Practical troubleshooting based on technical service experience
- 1. Problems usually show themselves on hatch day, so trouble shooting begins here.
- 2. If apparently healthy chicks reach the farm but early mortality is seen work backwards.
- 3. Was the farmer properly prepared? Was early mortality just seen on this farm? If so the problem is likely to be something the farmer hasn’t done or a problem with the transport.
- 4. What caused the early mortality? Seek veterinary analysis. Aspergillosis may be from the chick litter, unhygienic transport or disease originating in the hatcher or on the farm.
- 5. Aspergillosis is most likely to originate from a hatcher which has not been well sanitised or the breeder farm. The inclusion of floor eggs in the setters, dirty nests, litter which contaminates eggs. In the setter and hatcher, a contaminated egg can spread this disease to other eggs. Salmonella, Staphylococcus and many others can be spread in the same way.
- 6. E coli, commonly found on veterinary analysis usually develops through stress, getting too hot or too cold during processing and holding before dispatch.
- 7. All these diseases can multiply very rapidly during vaccination. The greatest care needs to be taken here, in regard to equipment, technique and general hygiene.
- 8. Poor hatch results, from one setter or one hatcher, or the whole hatch must be investigated. Breakout analysis will help
- you here. Obviously diseased chicks may be due to less than ideal conditions on the farm and spread through exploding eggs at any time during incubation.
- 9. Too many late deads or pipped eggs which fail to hatch. Many possibilities e.g. if chicks are stuck to the egg shells and are dry the humidity in the hatcher was too low. Conversely the chicks may be too soft and not alert and unable to hatch due to too much humidity. Formalin disinfection during the hatch often increases late deads. Too high temperature during last days in the setter can also reduce the hatch.
- 10. Too many early deads may be due to formalin disinfection being overdone on the farm or in the hatchery. Problems may also be due to feed formulation, vaccination or other treatment of the breeding stock. Some of these problems may be solved by, for instance, a new delivery of feed, before the next hatch. Setting eggs as soon as they reach the hatchery – allow 24 hours rest, or more if they have been shaken during transport by rough roads. Fluctuating temperatures from collection to hatchery egg store.

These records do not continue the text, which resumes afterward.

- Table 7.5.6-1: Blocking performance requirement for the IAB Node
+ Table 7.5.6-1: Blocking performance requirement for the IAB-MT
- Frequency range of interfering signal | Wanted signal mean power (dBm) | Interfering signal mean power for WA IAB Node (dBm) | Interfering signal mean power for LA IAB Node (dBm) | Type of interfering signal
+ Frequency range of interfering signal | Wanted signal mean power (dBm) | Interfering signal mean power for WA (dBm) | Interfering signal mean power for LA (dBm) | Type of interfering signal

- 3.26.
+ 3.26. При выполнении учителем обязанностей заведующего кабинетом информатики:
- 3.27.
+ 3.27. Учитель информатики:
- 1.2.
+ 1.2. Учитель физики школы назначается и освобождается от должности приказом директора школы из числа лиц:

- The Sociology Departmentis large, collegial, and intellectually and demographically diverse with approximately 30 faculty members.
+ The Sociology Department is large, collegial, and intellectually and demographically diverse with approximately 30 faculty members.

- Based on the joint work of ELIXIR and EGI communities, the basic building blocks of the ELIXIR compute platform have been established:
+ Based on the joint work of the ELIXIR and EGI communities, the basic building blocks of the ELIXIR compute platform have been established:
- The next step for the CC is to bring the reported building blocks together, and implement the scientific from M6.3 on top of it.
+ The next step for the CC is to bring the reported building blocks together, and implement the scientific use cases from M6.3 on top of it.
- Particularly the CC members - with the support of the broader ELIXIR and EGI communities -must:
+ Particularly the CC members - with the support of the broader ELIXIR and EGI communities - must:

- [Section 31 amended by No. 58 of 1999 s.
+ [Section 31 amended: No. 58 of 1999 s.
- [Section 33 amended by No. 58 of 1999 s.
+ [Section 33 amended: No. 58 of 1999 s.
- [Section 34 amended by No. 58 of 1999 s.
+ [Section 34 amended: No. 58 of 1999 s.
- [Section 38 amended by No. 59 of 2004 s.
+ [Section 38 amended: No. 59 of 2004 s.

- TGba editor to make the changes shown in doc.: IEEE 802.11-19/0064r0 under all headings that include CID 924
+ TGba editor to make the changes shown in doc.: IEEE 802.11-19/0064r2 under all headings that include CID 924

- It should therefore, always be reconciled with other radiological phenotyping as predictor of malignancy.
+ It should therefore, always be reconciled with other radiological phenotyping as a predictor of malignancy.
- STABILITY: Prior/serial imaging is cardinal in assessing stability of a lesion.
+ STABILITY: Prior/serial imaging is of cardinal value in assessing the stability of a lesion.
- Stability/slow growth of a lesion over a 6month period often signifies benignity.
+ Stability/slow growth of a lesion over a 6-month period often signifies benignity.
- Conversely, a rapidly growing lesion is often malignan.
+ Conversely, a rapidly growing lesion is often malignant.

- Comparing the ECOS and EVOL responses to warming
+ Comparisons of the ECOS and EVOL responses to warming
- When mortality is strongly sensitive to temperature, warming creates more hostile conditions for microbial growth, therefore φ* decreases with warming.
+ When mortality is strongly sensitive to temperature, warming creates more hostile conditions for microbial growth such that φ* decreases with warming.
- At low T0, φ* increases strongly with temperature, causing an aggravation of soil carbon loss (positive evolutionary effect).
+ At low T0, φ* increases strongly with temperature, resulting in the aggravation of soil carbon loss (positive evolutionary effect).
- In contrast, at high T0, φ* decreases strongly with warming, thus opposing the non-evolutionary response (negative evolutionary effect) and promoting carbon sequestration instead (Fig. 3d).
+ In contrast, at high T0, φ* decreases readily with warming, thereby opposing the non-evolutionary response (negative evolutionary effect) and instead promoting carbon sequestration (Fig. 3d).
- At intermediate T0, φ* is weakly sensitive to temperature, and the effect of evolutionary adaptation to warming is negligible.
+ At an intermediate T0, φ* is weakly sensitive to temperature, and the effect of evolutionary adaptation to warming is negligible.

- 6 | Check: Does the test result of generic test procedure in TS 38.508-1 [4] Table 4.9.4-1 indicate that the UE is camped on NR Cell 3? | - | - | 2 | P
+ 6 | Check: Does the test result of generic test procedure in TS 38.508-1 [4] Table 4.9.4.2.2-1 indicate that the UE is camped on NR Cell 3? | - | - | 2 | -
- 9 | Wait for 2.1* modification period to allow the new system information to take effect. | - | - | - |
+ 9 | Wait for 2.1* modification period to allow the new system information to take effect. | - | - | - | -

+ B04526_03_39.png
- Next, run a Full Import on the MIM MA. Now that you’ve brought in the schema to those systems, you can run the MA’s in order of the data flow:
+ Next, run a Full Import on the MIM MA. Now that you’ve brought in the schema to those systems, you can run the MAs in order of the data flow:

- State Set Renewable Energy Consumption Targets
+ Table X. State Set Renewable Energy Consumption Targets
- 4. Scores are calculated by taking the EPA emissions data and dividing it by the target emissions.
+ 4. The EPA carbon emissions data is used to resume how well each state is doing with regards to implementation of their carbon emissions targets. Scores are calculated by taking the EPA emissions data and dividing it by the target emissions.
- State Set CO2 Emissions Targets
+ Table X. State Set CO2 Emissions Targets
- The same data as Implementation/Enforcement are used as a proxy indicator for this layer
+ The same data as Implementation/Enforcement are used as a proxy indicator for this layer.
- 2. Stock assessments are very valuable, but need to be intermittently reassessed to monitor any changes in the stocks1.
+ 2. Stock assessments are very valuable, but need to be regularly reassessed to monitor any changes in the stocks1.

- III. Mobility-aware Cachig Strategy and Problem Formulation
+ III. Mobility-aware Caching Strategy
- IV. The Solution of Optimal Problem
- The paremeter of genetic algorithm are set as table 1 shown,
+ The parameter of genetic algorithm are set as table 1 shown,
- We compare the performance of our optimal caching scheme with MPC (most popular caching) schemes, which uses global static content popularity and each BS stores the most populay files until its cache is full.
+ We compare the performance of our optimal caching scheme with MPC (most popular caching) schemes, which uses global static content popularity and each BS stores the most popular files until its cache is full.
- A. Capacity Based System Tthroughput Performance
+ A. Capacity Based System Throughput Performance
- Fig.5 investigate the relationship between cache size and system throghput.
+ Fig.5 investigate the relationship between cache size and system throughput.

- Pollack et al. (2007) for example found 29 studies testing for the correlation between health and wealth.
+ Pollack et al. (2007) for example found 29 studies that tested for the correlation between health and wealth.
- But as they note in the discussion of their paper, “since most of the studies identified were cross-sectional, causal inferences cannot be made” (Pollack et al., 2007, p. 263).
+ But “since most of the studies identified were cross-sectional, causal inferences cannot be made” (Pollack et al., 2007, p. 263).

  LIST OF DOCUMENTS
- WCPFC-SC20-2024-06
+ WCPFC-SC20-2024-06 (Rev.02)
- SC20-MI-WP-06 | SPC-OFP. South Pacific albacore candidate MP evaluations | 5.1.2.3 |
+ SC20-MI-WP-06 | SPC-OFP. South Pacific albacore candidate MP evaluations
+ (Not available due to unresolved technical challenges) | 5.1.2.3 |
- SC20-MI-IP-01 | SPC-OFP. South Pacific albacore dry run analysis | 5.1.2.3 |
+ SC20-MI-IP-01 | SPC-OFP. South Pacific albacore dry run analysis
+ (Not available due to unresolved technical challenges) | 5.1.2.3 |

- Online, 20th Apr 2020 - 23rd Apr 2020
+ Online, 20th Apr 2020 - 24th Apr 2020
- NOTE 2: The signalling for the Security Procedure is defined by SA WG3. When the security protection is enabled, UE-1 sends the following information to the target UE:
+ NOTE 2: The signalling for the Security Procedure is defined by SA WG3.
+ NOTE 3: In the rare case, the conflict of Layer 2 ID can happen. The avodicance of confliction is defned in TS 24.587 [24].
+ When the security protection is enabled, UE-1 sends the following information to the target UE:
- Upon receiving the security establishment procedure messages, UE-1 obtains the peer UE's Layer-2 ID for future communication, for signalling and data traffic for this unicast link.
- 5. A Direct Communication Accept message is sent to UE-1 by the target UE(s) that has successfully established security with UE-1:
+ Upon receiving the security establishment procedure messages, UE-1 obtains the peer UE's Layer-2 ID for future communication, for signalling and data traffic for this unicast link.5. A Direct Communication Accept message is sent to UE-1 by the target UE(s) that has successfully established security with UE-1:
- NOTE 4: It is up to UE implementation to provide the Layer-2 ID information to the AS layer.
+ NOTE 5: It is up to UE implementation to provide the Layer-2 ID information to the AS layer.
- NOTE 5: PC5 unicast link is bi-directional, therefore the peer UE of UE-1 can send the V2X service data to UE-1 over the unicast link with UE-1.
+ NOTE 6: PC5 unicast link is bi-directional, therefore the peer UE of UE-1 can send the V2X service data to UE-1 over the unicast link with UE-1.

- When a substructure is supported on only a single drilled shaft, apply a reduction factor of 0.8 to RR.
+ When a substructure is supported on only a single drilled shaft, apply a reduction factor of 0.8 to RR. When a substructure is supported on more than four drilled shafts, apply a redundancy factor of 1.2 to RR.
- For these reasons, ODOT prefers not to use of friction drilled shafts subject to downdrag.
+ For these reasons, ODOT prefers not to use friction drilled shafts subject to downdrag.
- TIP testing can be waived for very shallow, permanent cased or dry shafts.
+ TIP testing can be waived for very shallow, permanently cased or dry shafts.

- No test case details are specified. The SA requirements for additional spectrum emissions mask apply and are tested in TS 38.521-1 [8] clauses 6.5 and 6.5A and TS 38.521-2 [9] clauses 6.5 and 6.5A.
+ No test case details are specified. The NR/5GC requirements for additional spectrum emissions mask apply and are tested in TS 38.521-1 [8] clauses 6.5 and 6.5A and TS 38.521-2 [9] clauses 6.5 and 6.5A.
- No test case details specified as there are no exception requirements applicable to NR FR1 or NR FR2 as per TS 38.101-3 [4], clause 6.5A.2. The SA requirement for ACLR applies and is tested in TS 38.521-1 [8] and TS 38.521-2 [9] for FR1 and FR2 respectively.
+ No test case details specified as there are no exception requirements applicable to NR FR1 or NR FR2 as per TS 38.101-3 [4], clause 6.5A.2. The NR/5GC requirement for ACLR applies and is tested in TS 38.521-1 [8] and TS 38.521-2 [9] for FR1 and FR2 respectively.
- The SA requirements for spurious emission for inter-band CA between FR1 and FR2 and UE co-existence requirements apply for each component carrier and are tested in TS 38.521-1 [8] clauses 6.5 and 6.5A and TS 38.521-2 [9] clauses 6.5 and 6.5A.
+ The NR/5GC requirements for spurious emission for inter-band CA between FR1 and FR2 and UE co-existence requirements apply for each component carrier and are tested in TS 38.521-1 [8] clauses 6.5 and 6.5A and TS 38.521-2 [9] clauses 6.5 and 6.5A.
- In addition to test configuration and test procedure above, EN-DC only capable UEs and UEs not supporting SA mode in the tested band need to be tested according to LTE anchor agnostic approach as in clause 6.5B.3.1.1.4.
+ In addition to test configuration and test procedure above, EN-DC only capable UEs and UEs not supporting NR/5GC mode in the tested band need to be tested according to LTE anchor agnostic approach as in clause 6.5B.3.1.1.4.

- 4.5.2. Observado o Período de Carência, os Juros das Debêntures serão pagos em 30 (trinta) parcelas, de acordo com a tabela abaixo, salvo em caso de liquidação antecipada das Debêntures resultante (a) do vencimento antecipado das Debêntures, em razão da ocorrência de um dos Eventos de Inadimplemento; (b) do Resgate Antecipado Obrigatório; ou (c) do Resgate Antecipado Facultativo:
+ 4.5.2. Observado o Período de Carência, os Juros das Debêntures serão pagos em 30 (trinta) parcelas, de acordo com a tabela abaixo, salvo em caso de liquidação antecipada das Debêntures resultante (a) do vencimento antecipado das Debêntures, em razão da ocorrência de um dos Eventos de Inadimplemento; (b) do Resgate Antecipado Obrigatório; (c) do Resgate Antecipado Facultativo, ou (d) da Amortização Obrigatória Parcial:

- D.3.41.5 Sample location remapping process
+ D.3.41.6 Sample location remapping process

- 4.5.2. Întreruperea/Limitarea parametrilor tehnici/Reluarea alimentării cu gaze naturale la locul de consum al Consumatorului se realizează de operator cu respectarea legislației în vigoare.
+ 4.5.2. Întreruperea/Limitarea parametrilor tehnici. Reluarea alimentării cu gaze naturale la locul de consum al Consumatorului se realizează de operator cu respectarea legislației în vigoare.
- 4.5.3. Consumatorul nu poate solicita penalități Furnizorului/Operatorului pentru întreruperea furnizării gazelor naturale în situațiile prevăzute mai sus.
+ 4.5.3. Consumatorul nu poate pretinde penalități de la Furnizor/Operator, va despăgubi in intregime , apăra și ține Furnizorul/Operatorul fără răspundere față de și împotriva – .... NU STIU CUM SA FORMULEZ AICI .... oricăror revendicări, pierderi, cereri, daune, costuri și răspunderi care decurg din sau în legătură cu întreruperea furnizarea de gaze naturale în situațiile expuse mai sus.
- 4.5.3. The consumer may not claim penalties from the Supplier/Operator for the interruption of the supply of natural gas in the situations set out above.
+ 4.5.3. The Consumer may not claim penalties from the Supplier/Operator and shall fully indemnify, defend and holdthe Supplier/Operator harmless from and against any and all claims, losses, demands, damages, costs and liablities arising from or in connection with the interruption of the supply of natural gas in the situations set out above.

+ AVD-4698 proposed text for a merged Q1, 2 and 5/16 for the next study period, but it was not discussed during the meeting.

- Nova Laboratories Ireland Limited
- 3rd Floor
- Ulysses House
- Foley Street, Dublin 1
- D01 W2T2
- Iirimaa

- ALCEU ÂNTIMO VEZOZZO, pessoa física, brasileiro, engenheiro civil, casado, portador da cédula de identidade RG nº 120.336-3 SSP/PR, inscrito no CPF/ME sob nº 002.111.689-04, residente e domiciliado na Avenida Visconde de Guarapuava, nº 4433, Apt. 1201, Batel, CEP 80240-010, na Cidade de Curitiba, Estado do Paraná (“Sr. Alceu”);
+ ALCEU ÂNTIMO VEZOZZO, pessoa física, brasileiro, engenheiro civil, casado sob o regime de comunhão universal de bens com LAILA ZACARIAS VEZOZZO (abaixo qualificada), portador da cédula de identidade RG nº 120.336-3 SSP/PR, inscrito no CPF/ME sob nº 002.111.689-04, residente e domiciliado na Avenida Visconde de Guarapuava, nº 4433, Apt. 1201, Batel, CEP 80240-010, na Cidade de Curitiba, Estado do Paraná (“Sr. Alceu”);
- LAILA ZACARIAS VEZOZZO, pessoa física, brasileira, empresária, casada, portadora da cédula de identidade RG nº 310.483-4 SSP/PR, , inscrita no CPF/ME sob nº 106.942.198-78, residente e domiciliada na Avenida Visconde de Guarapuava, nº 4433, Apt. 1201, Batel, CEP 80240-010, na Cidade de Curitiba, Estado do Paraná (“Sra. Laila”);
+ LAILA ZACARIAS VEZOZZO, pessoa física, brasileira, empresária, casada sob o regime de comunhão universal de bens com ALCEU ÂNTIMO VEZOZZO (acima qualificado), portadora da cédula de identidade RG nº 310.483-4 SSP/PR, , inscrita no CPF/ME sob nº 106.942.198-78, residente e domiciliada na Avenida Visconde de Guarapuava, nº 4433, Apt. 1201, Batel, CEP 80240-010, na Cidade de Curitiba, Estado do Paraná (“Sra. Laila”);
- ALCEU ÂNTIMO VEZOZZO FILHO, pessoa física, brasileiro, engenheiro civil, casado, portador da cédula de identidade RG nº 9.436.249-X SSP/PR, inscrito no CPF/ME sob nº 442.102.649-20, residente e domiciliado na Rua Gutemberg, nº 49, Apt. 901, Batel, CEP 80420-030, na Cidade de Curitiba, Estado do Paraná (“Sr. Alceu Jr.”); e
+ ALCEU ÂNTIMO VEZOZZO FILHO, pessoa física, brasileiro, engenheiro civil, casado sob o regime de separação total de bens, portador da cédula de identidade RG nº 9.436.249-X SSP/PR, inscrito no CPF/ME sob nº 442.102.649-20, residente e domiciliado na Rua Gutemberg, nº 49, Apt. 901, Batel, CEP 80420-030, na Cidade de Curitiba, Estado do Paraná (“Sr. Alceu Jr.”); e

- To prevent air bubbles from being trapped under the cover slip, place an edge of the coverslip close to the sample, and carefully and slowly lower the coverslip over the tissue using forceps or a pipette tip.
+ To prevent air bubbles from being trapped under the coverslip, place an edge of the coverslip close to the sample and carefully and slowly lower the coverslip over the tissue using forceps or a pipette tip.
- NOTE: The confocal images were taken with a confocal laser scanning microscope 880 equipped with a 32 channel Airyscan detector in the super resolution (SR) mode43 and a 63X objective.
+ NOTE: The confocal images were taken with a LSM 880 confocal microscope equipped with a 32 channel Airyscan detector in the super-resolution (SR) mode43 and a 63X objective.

- 11. Learn to recognise a truly infertile egg. The skill is easily learnt. Complaints of high infertility often are inability to recognise the stage before a blood ring is seen
- 12. Hatch window is too long. This may lead to some chicks being over dry and some freshly hatched.
- 13. Any setter or hatcher giving a problem should be thoroughly cleaned and disinfected, very carefully monitored and adjustments made for the next several hatches. Electronic settings can wander which may lead to less than satisfactory results and such things as blocked nozzles and dirty filters which interfere with air flow and humidity control can lead to poor results.
Do the basics right
- 1. If a problem occurs, check the basics first.
- 2. Collect data regularly – also from good hatching flocks – to create your own database. Keep the records simple enough. You need to work with them.
- 3. Do not take actions just because of the results of one breakout. Check the same flock again incubated in a different machine or vice versa.
- 4. Assure a good communication along the production chain, especially between the breeder farms and hatchery. This will not prevent problems, but significantly minimise their economic impact.